Pixasonics is a library for interactive audiovisual image analysis and exploration, through image sonification. That is, it is using real-time audio and visualization to listen to image data: to map between image features and acoustic parameters. This can be handy when you need to work with a large number of images, image stacks, or hyper-spectral images (involving many color channels) where visualization becomes limiting, challenging, and potentially overwhelming.

With pixasonics, you can launch a little web application (running in Jupyter Notebooks), where you can load images, probe their data with various feature extraction methods, and map the extracted features to parameters of synths, devices that make sound.
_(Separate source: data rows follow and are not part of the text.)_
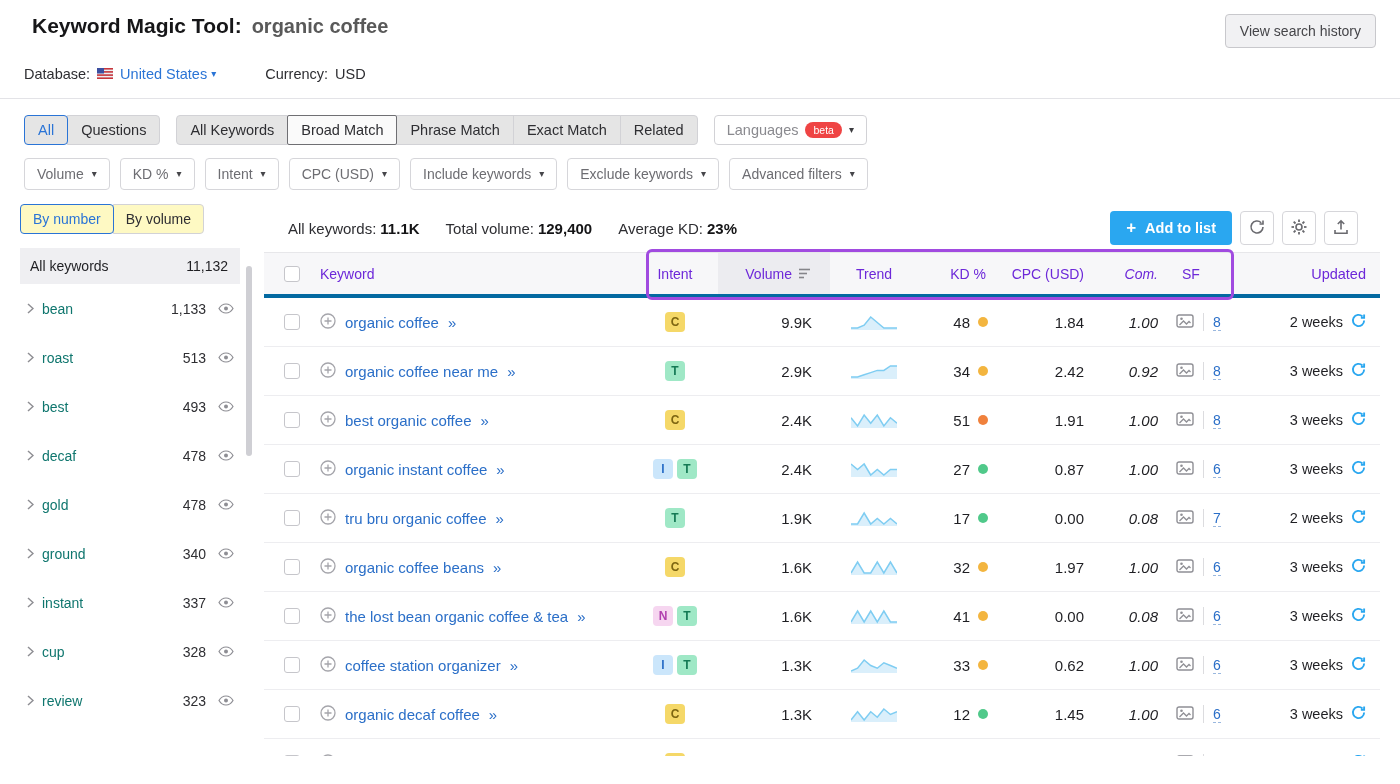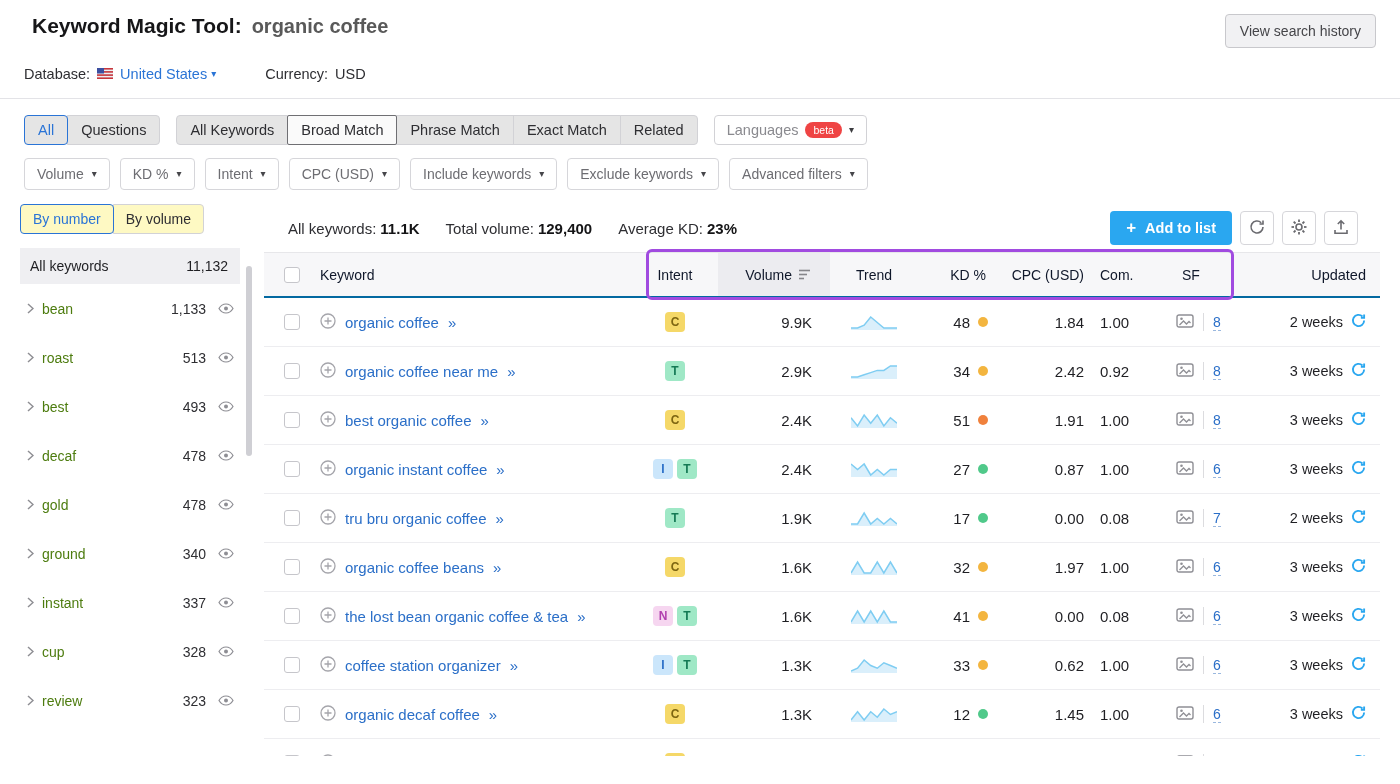"Keyword" .thead { border-bottom: 2px solid #0369a1 -> 4px solid #0369a1; color: #0f172a -> #6d28d9 }
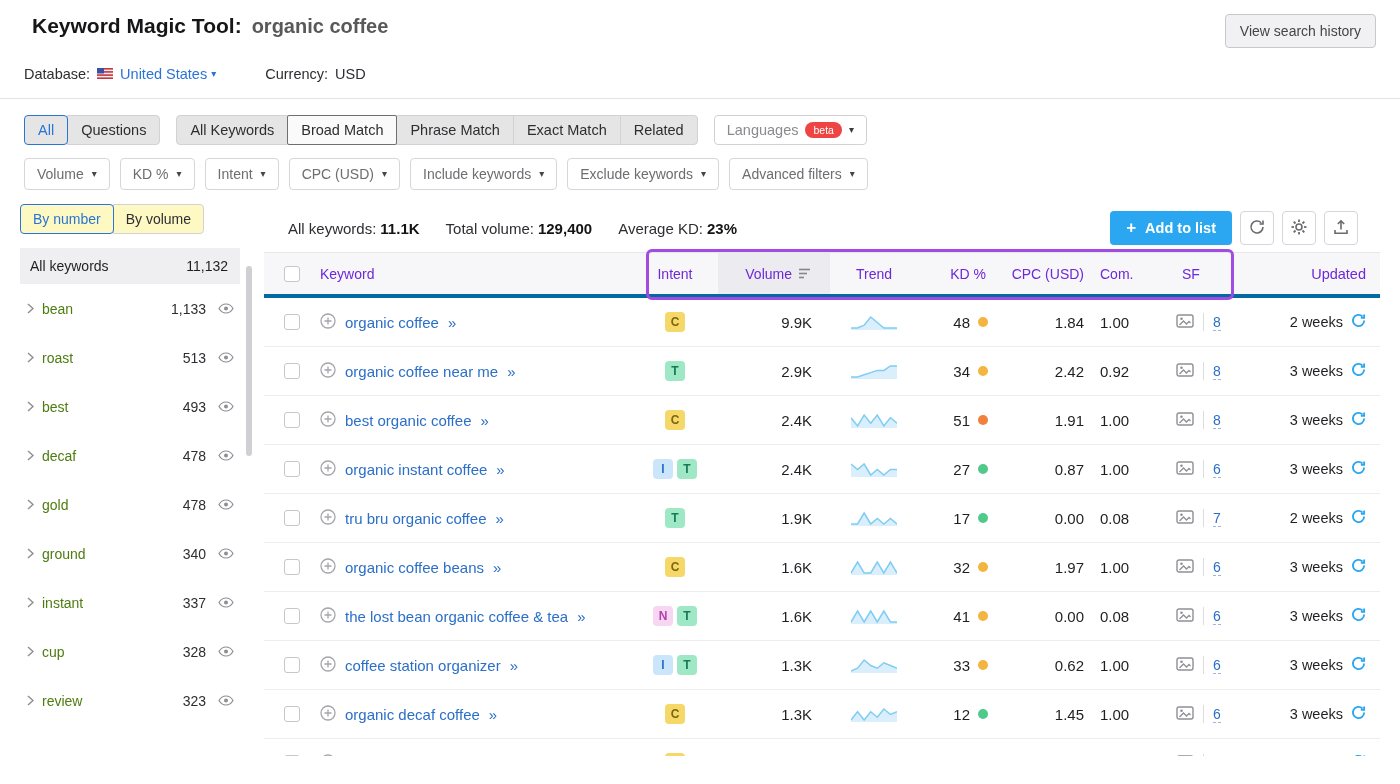"Com." .c-com { font-style: none -> italic; text-align: left -> right }
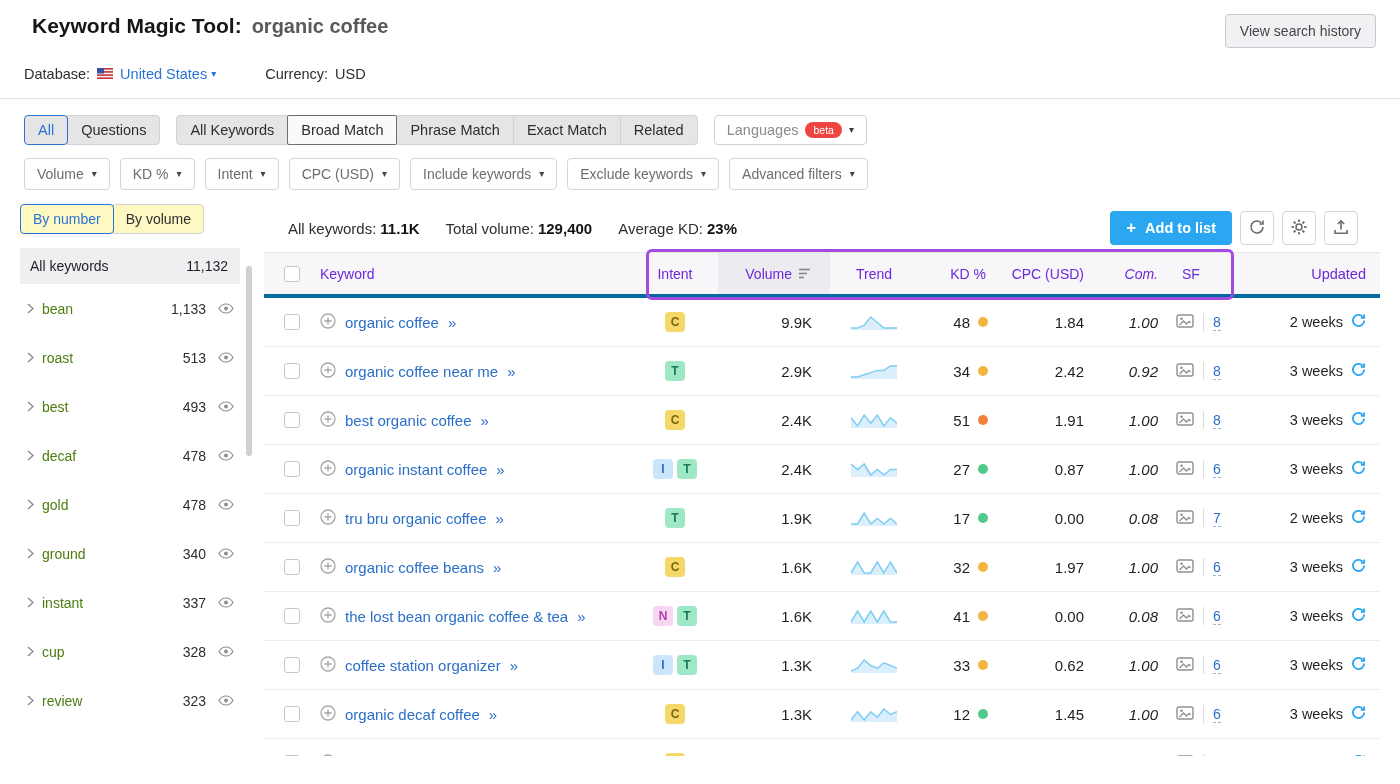"bean" .g-label { color: #4d7c0f -> #0f766e }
You can do all this in real-time, using a visual interface, you can remote-control the interface programmatically, record sound real-time, or non-real-time, with a custom script.

### If you are in a hurry...

In [None]:
# ;pip install pixasonics

# quick workflow with a simple example
from pixasonics.core import App, Mapper
from pixasonics.features import MeanChannelValue
from pixasonics.synths import Theremin

# create a new app
app = App() # by default 500x500 pixels

# load an image from file
app.load_image_file("images/test.jpg")

# create a Feature that will report the mean value of the red channel
mean_red = MeanChannelValue(filter_channels=0, name="MeanRed")
# attach the feature to the app
app.attach_feature(mean_red) # this adds it to the pipeline, so that it is updated every frame (the Probe moves)

# create a Theremin, a simple sine wave synth that we will use to sonify the mean pixel value
theremin = Theremin(name="MySine")
# attach the Theremin to the app
app.attach_synth(theremin) # this adds it to the pipeline, so that its audio output is patched into the global audio graph

# create a Mapper that will map the mean red pixel value (within the Probe) to the frequency of the Theremin
red2freq = Mapper(mean_red, theremin["frequency"], exponent=2, name="Red2Freq") # cubic mapping curve for a more "linear" feel of frequency changes
# attach the Mapper to the app
app.attach_mapper(red2freq) # this adds it to the pipeline, so that it is updated every frame (the Probe moves)

## Toolbox Structure

Pixasonics (at the moment) is expected to run in a Jupyter notebook environment. (Nothing stops you from using it in the terminal, but it is not optimized for that yet.)

At the center of pixasonics is the `App` class. This represents a template pipeline where all your image data, feature extractors, synths and mappers will live. The App also comes with a graphical user interface (UI). At the moment it is expected that you only create one `App` at a time, which will control the global real-time audio server. (And every time you create an `App` it will reset the audio graph.)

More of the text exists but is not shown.